Ces imbroglios sont d’autant plus durs à avaler dans une opinion publique scandalisée que, bien avant la réception des denrées au port de Dakar, le Conseil des acteurs des transports routiers du Sénégal (CATRS) avait publié un communiqué dans lequel il mettait gratuitement à la disposition de l’État son parc de camions de marchandises afin d’assurer la distribution des vivres sur tout le territoire sénégalais. Une contribution à l’effort national qui ne semble pas avoir été entendue des autorités.
Un internaute sénégalais de Marseille clame son indignation.
Le spectre d’une pénurie de riz
Au regard de tous ces éléments, c’est l’unité nationale affichée tant bien que mal depuis le début de la crise sanitaire qui vole en éclats. Les doutes et les suspicions montent en puissance alors que l’opération n’en est qu’à ses débuts.
«Le Président [Macky Sall, ndlr] a mis la charrue avant les bœufs. Le Comité de gestion du fonds appelé Force Covid-19 devrait être opérationnel en amont pour gérer tout le processus d’appels d’offres, d’achats, de convoyages ou autres. Il ne devrait en aucun cas être laissé entre les mains d’un seul ministère», analyse le Dr Cheikh Tidiane Dièye, spécialiste des questions de gouvernance et de développement, sur le plateau d’une émission télévisée diffusée sur Télé Futurs Médias.

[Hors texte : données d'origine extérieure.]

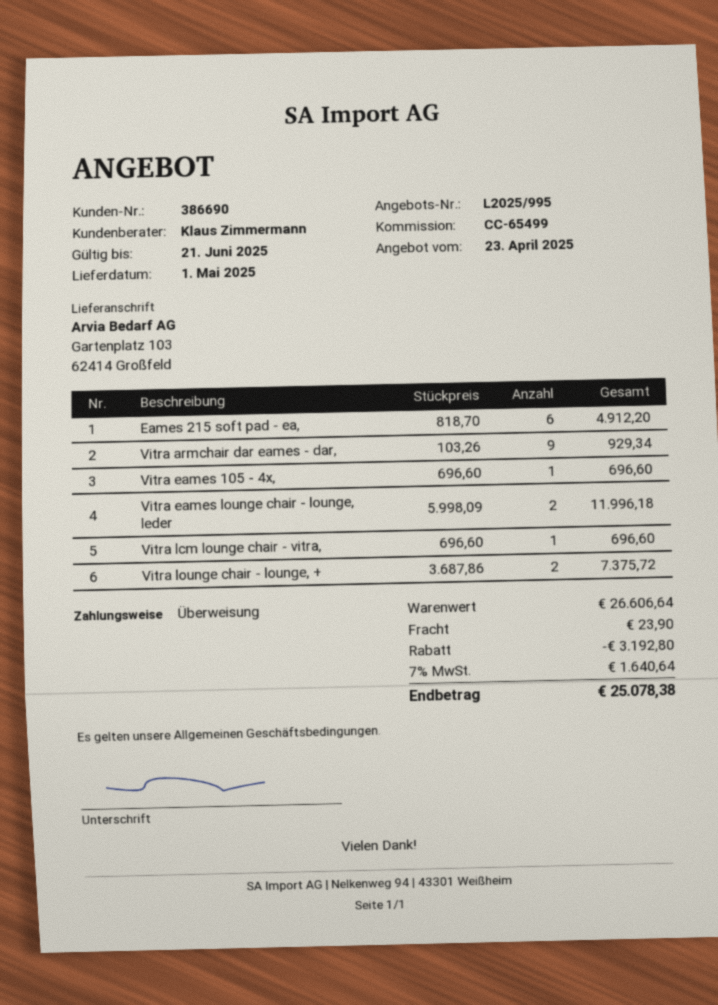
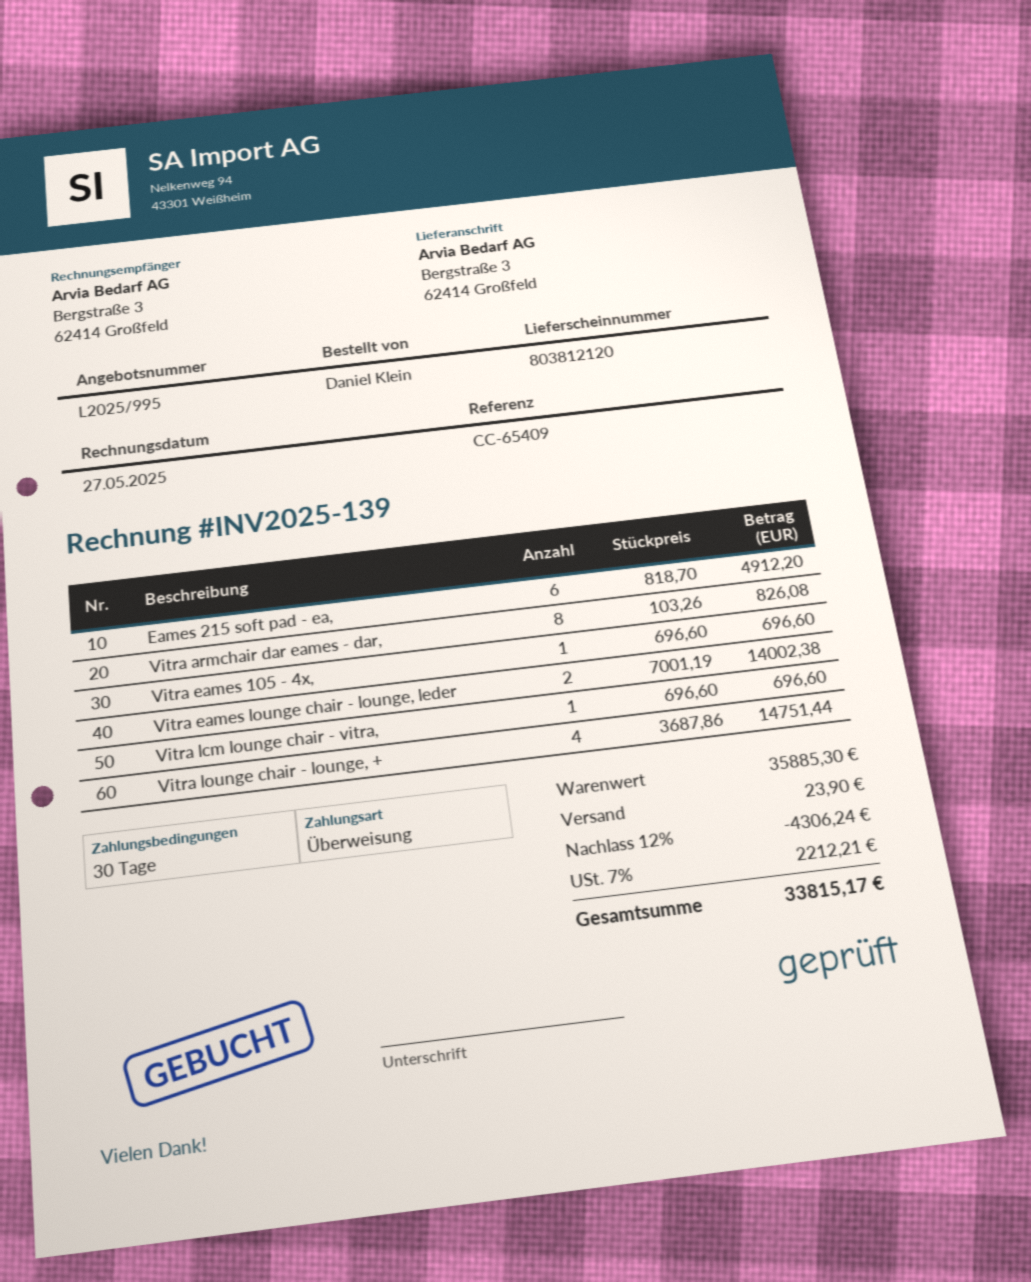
reference: CC-65499 -> CC-65409
ship to: Gartenplatz 103, 62414 Großfeld -> Bergstraße 3, 62414 Großfeld
Vitra armchair dar eames - dar,: 9 x 103.26 = 929.34 -> 8 x 103.26 = 826.08
Vitra eames lounge chair - lounge, leder: 2 x 5998.09 = 11996.18 -> 2 x 7001.19 = 14002.38
Vitra lounge chair - lounge, +: 2 x 3687.86 = 7375.72 -> 4 x 3687.86 = 14751.44
subtotal: 26606.64 -> 35885.30
discount: 3192.80 -> 4306.24
tax: 7% = 1640.64 -> 7% = 2212.21
total: 25078.38 -> 33815.17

À en croire Moustapha Tall, la démarche de l’État est incompréhensible et cela augure de lendemains difficiles pour la filière riz.

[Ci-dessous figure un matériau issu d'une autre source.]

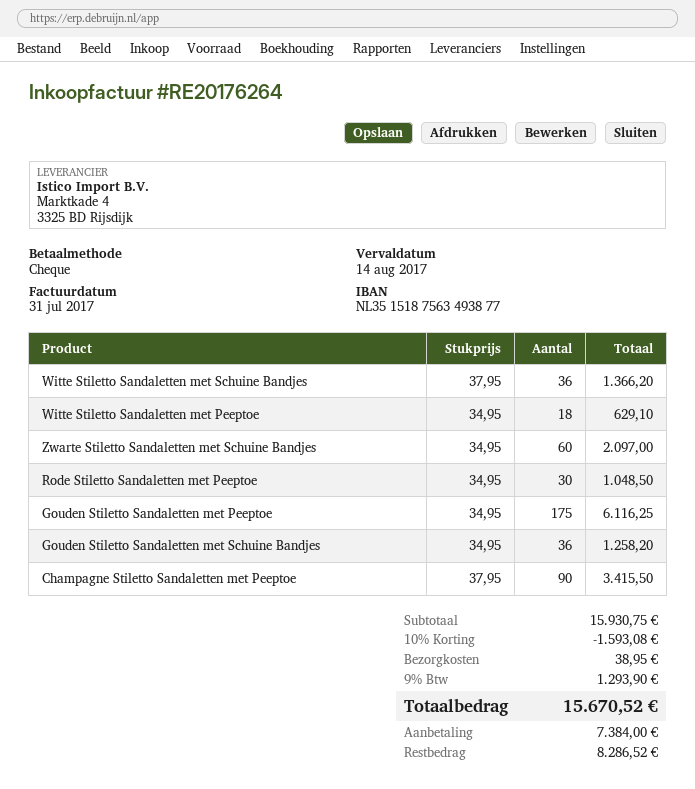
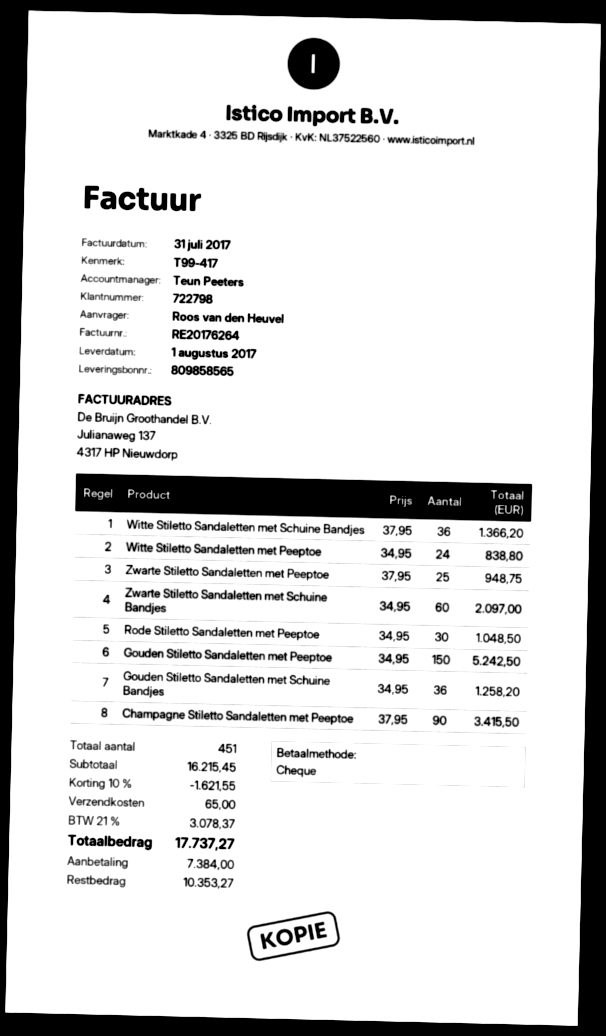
Witte Stiletto Sandaletten met Peeptoe: 18 x 34.95 = 629.10 -> 24 x 34.95 = 838.80
Gouden Stiletto Sandaletten met Peeptoe: 175 x 34.95 = 6116.25 -> 150 x 34.95 = 5242.50
Zwarte Stiletto Sandaletten met Peeptoe: none -> 25 x 37.95 = 948.75
subtotal: 15930.75 -> 16215.45
discount: 10% = 1593.08 -> 10% = 1621.55
shipping: 38.95 -> 65.00
tax: 9% = 1293.90 -> 21% = 3078.37
total: 15670.52 -> 17737.27
balance: 8286.52 -> 10353.27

«Ces gens qui dirigent les opérations ne connaissent pas spécialement le secteur du riz. Ils auraient dû parler aux acteurs locaux, connaître les quantités en stock, leur durée de consommation avant d’en arriver là. Aujourd’hui, avec la crise du coronavirus, il est difficile de faire des approvisionnements, de faire bouger les navires. Pour un pays comme le Sénégal, c’est un risque énorme qui pourrait même engendrer des pénuries.»
Et en cas de pénurie, les producteurs locaux pourront-ils venir au secours des consommateurs? Pour l’heure, l’opinion scrute la réaction des plus hautes autorités. D’après Seydi Gassama, le directeur exécutif d’Amnesty International au Sénégal joint par Sputnik, il n’y a pas mille solutions.
«S’il y a des gens qui ont fauté, ils doivent être sanctionnés. D’où la nécessité de situer les responsabilités des uns et des autres sans exception. Ce n’est pas parce que des pleins pouvoirs ont été donnés au Président de la République pour mieux lutter contre le coronavirus qu’il ne doit pas rendre des comptes. Il appartient au chef de l’État de montrer qu’il n’est pas d’accord avec ces façons d’utiliser les deniers publics.»
À plusieurs reprises, Sputnik a tenté de joindre par téléphone et par SMS le porte-parole du gouvernement sénégalais, Seydou Guèye, sans succès.